FULL DAY 225. HALF DAY 185. 90/HR.
The rest of the board was empty, filthy. I stood in the middle of the floor and waited.

A man came out from a back room, tall, heavy, nodded at me, said, “Be with you in a minute.” He took a tray of fishing weights outside. I could hear him walking along the dock. He came back in carrying a big plastic cooler, set it by the bait tanks, stood up straight, wiped his hands on his jeans, and said, “Charter?”

I said, “What?”

“My charter. You it?”

“No,” I said. “Sorry. I'm—”

“So you gotta be Mid's guy. Pleasure. You want to see the cottages.”

“Walter,” I said.

“Hurley,” he said. “Nice car.”

“It's borrowed.”

“Never seen one yellow like that before.”

“I think somebody had it done,” I said.

“I guess we can hope for that.” He picked at something behind his left ear. “We'll walk the site, and I can show you the drawings we got made. That seem like the way things ought to go?”

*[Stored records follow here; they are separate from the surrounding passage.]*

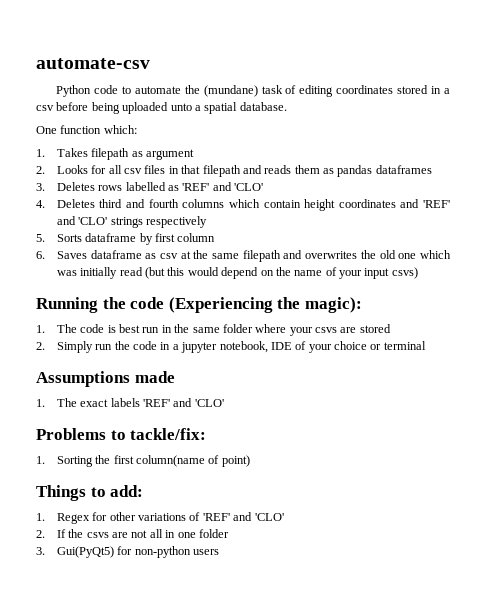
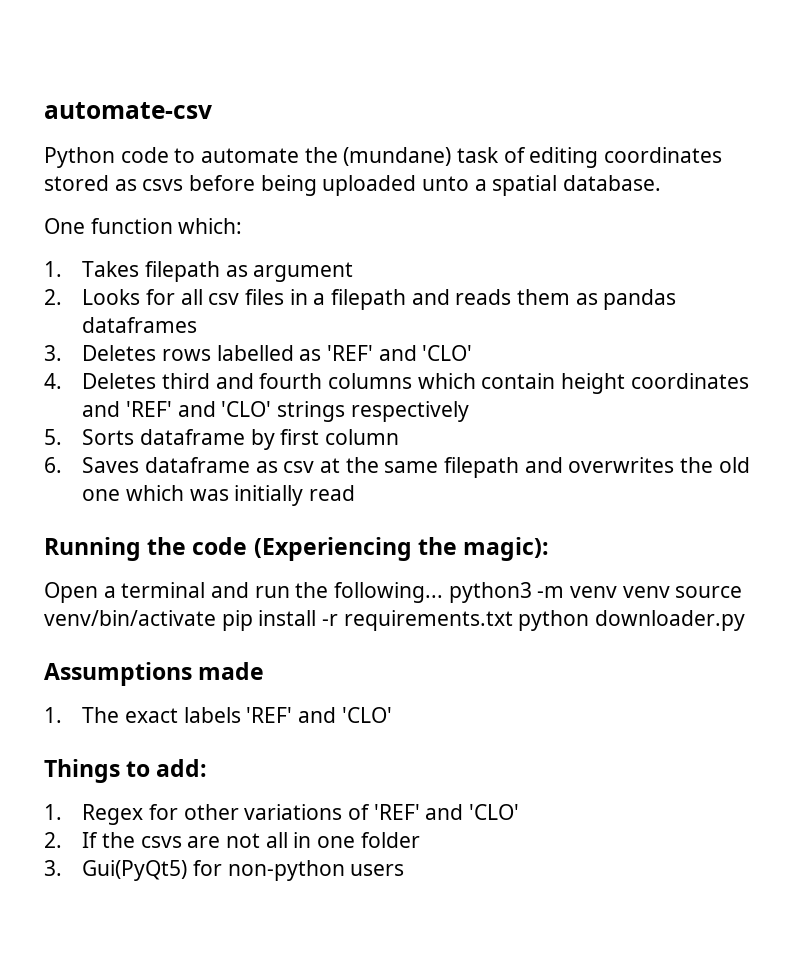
- Python code to automate the (mundane) task of editing coordinates stored in a csv before being uploaded unto a spatial database.
+ Python code to automate the (mundane) task of editing coordinates stored as csvs before being uploaded unto a spatial database.
- 2. Looks for all csv files in that filepath and reads them as pandas dataframes
+ 2. Looks for all csv files in a filepath and reads them as pandas dataframes
- 6. Saves dataframe as csv at the same filepath and overwrites the old one which was initially read (but this would depend on the name of your input csvs)
+ 6. Saves dataframe as csv at the same filepath and overwrites the old one which was initially read
- 1. The code is best run in the same folder where your csvs are stored
- 2. Simply run the code in a jupyter notebook, IDE of your choice or terminal
+ Open a terminal and run the following... python3 -m venv venv source venv/bin/activate pip install -r requirements.txt python downloader.py
- Problems to tackle/fix:
- 1. Sorting the first column(name of point)

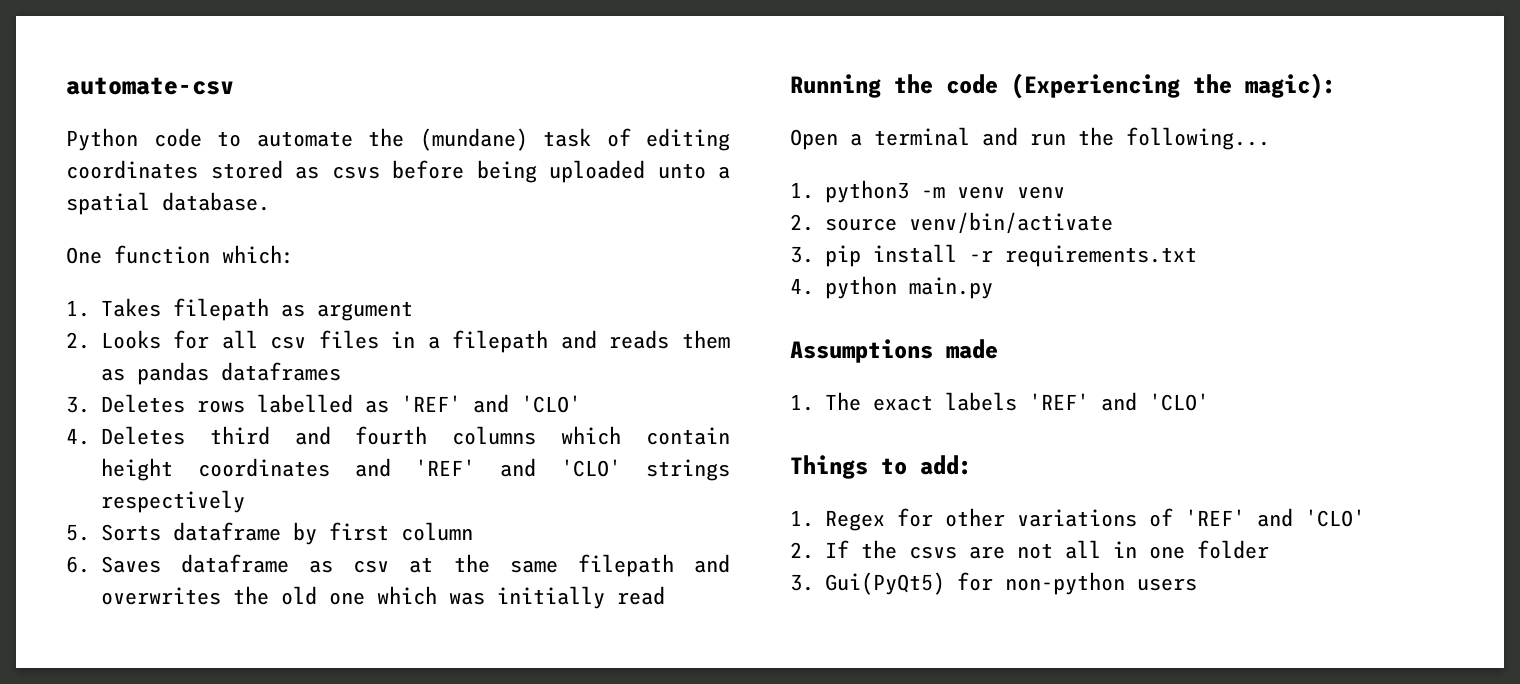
- Open a terminal and run the following... python3 -m venv venv source venv/bin/activate pip install -r requirements.txt python downloader.py
+ Open a terminal and run the following...
+ 1. python3 -m venv venv
+ 2. source venv/bin/activate
+ 3. pip install -r requirements.txt
+ 4. python main.py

I had no idea how things ought to go, and it didn't matter, because Hurley didn't wait for an answer. I followed him back out into the hot, and he walked us down a fresh-cut path into the weeds, around toward the water. I tried not to think too hard about snakes. Or about whether Hurley might be carrying some kind of weapon. It wasn't that difficult to imagine him turning on me with a machete. We stopped after a couple hundred yards. “So these are the cottages right here,” he said, but there was nothing—no sites, no other paths. Just weeds leading down to a thin beach that was as much mud as sand. “And over there's gonna be the pool,” he said.

From where we stood you could see the bridges coming over from the mainland, a newer concrete drawbridge built almost on top of an older wooden one. The center of it was knifed open for a long white yacht. The middle of the wooden bridge had been cut away. Across the waterway there were mansions on stilts edging out of the forest. Over here, in the flat, there was nothing. “How big are they going to be?” I said.

“Two bedroom. Kitchen, living room, laundry. And front porches. We're having front porches.”

“How many?”

“Two waterfront,” he said. “And then four more back poolside. We'll probably break ground in a couple weeks.”

“I thought Mid said you guys were still kicking this around.”

“Y'all do get a vote, I guess,” said Hurley. “How's he doing, anyway? I heard he got a little busy.”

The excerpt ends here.